Skye Air, a Gurugram-based drone delivery company, has partnered with Fresco and other housing societies, delivering about 1,000 packages daily. Ankit Kumar, CEO of Skye Air, emphasizes the advantages of drone delivery, including speed, efficiency, sustainability, and reduced carbon emissions and road congestion. Their drones, capable of carrying up to 5 kg, cover a distance of 2.5 km from their hubs in Sector 30 and Sector 71 to various apartments.

Other companies like Ecom Express and TechEagle are also exploring drone deliveries. Ecom Express delivers 150 to 200 parcels daily in Gurugram in partnership with Skye Air, while TechEagle has run pilots in over 30 cities and started regular operations in locations like Rishikesh, Guwahati, Bilaspur, and several sectors in Gurugram.
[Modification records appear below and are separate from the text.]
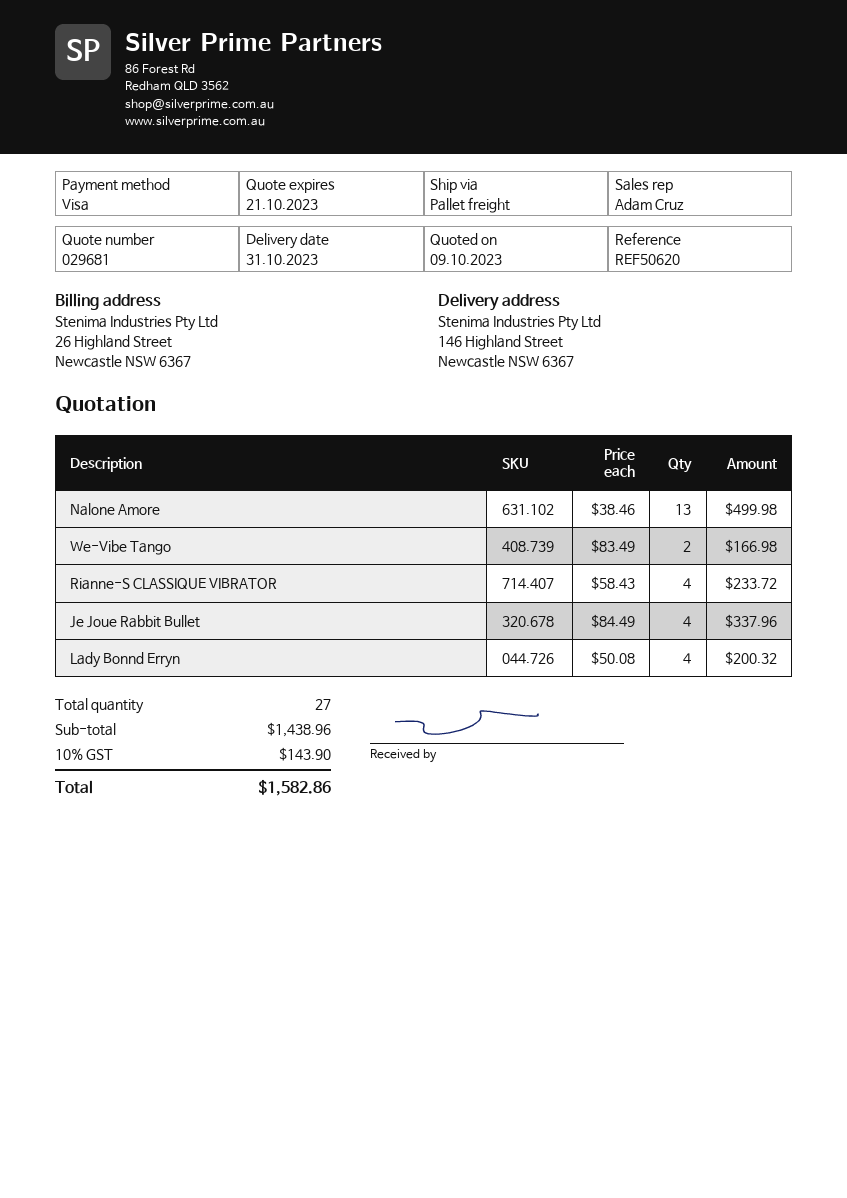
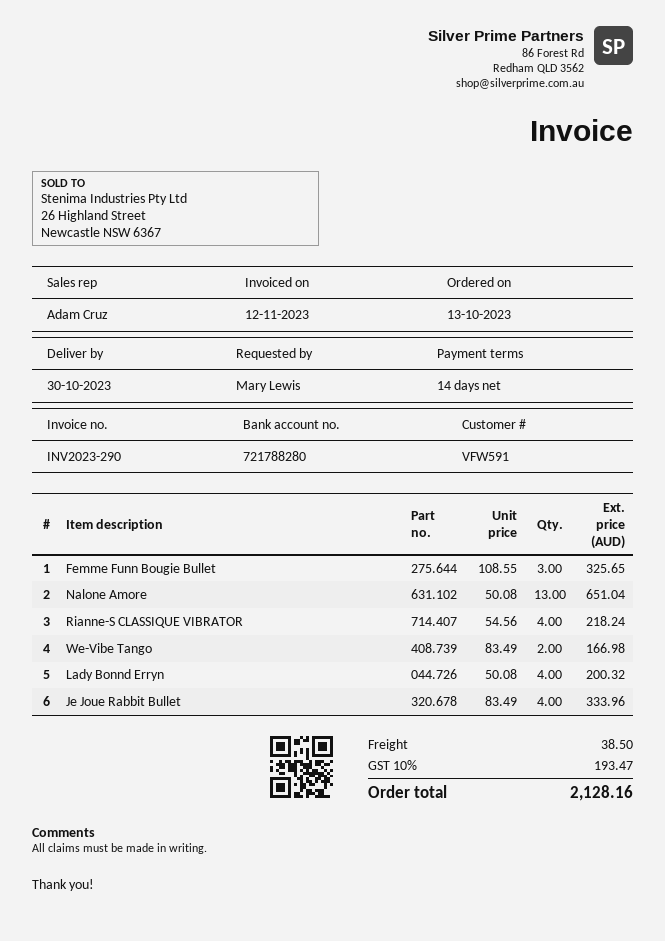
delivery date: 2023-10-31 -> 2023-10-30
Nalone Amore: 13 x 38.46 = 499.98 -> 13 x 50.08 = 651.04
Rianne-S CLASSIQUE VIBRATOR: 4 x 58.43 = 233.72 -> 4 x 54.56 = 218.24
Je Joue Rabbit Bullet: 4 x 84.49 = 337.96 -> 4 x 83.49 = 333.96
Femme Funn Bougie Bullet: none -> 3 x 108.55 = 325.65
shipping: none -> 38.50
tax: 10% = 143.90 -> 10% = 193.47
total: 1582.86 -> 2128.16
TSAW Drones, based in Noida, is focusing on intercity operations. The company, which uses VTOL (vertical take-off and landing) drones, recently partnered with CABT Logistics and is setting up 136 drone hubs across India. TSAW Drones currently operates 27 drones making 75 flights daily between hubs, each covering about 70 km and carrying up to 8 kg. Kishan Tiwari, CEO of TSAW Drones, highlights the cost-effectiveness and environmental benefits of drone deliveries, especially in tier-2 and tier-3 cities where logistics penetration is low.
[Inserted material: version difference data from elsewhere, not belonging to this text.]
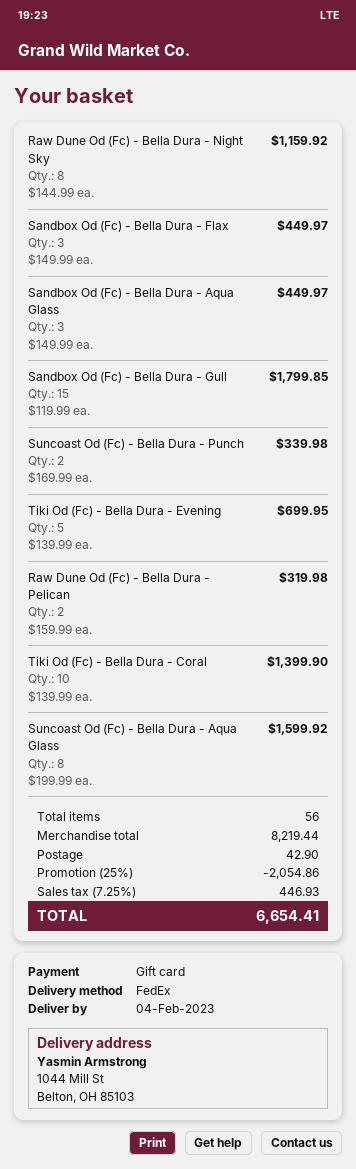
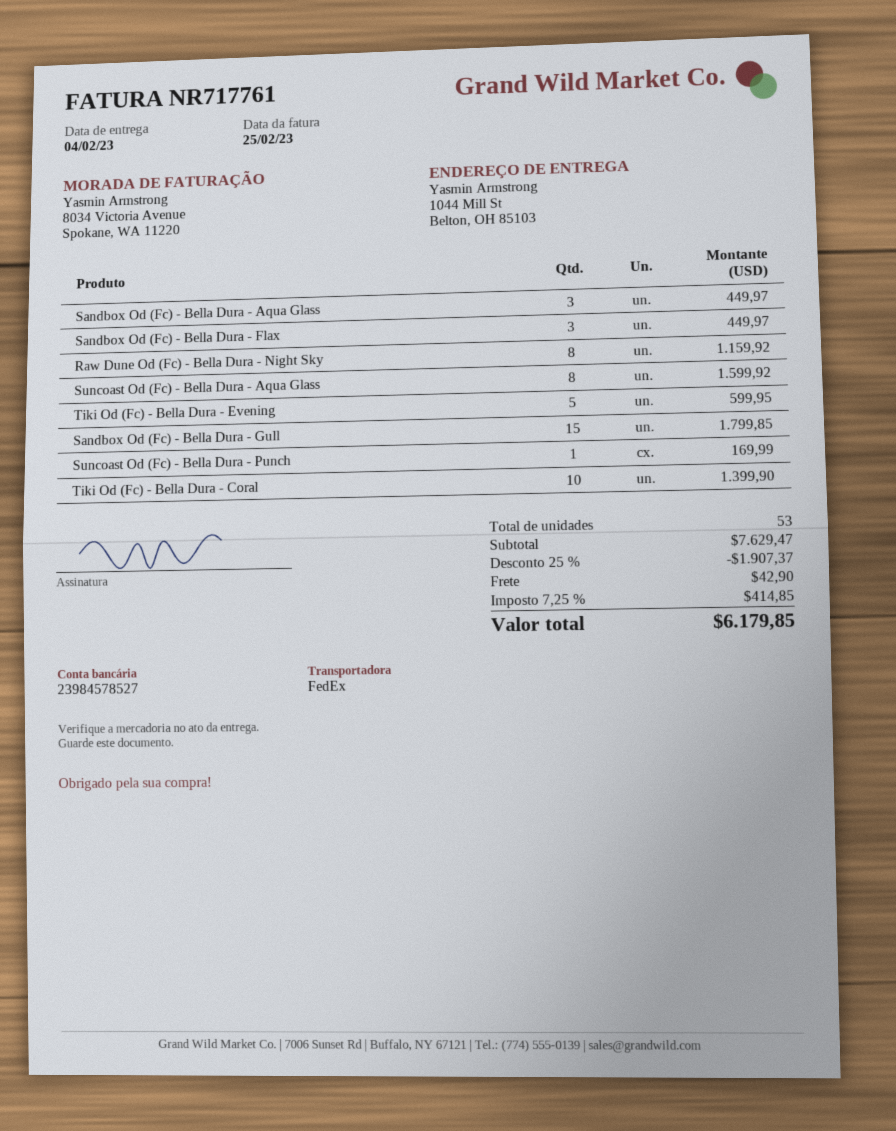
Suncoast Od (Fc) - Bella Dura - Punch: 2 for 339.98 -> 1 for 169.99
Tiki Od (Fc) - Bella Dura - Evening: 5 for 699.95 -> 5 for 599.95
Raw Dune Od (Fc) - Bella Dura - Pelican: 2 for 319.98 -> none
total quantity: 56 -> 53
subtotal: 8219.44 -> 7629.47
discount: 25% = 2054.86 -> 25% = 1907.37
tax: 7.25% = 446.93 -> 7.25% = 414.85
total: 6654.41 -> 6179.85

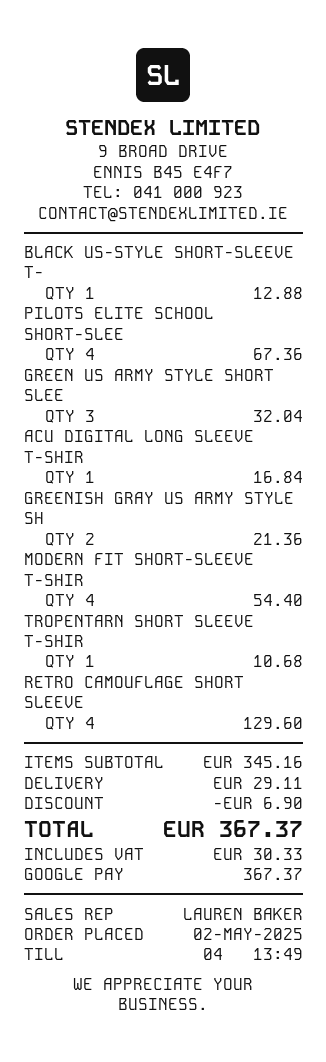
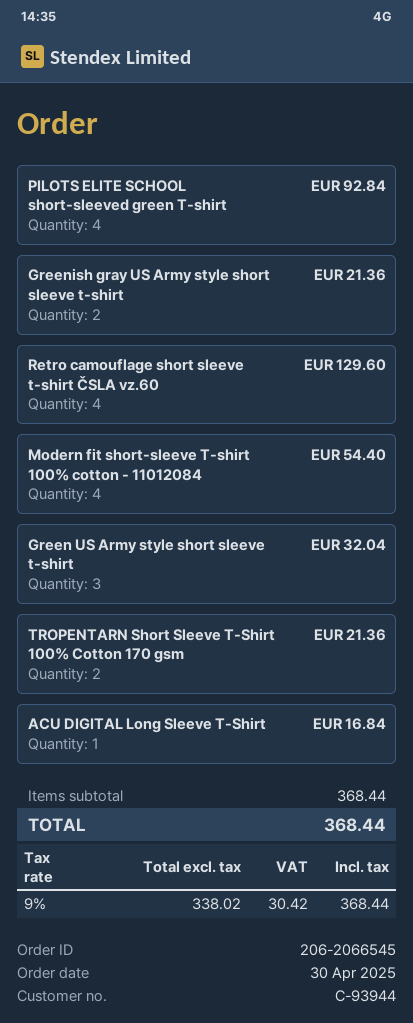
order date: 2025-05-02 -> 2025-04-30
BLACK US-STYLE SHORT-SLEEVE T-: 1 for 12.88 -> none
PILOTS ELITE SCHOOL SHORT-SLEE: 4 for 67.36 -> 4 for 92.84
TROPENTARN SHORT SLEEVE T-SHIR: 1 for 10.68 -> 2 for 21.36
subtotal: 345.16 -> 368.44
discount: 6.90 -> none
shipping: 29.11 -> none
tax: 30.33 -> 30.42
total: 367.37 -> 368.44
India’s drone industry has grown significantly under the Drone Rules 2021, which introduced a more liberal regulatory framework. The government has also launched a Production Linked Incentive (PLI) scheme, offering ₹120 crore over three years to establish India as a global drone hub by 2030. The Digital Sky Platform, managed by the Directorate General of Civil Aviation (DGCA), categorizes India’s airspace into red, yellow, and green zones, with permissions required for operations in red and yellow zones.
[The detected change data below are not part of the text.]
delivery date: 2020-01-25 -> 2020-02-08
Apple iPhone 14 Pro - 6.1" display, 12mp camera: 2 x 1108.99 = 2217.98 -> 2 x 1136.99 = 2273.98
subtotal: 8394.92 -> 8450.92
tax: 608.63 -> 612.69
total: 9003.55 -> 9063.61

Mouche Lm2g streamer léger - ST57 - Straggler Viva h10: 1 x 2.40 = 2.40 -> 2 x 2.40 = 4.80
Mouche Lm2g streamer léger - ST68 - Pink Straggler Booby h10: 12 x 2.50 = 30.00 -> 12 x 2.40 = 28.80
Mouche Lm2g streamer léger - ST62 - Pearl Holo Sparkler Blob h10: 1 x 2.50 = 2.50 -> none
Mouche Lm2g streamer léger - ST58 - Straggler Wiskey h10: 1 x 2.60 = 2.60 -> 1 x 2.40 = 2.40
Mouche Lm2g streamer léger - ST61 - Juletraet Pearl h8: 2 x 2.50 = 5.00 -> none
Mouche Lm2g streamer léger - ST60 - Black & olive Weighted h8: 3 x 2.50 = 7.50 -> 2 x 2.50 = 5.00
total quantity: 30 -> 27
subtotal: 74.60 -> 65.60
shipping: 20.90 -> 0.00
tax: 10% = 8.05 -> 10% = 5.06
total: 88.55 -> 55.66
However, regulatory clarity on BVLOS (beyond visual line of sight) operations remains a challenge. While BVLOS is crucial for intercity cargo delivery, clear guidelines are still needed. Despite regulatory advancements, scaling up intracity drone deliveries in major cities is difficult due to most areas falling under red zones. The industry continues to engage with the government to address these challenges and demonstrate its capability to manufacture drones at scale with necessary fail-safe features.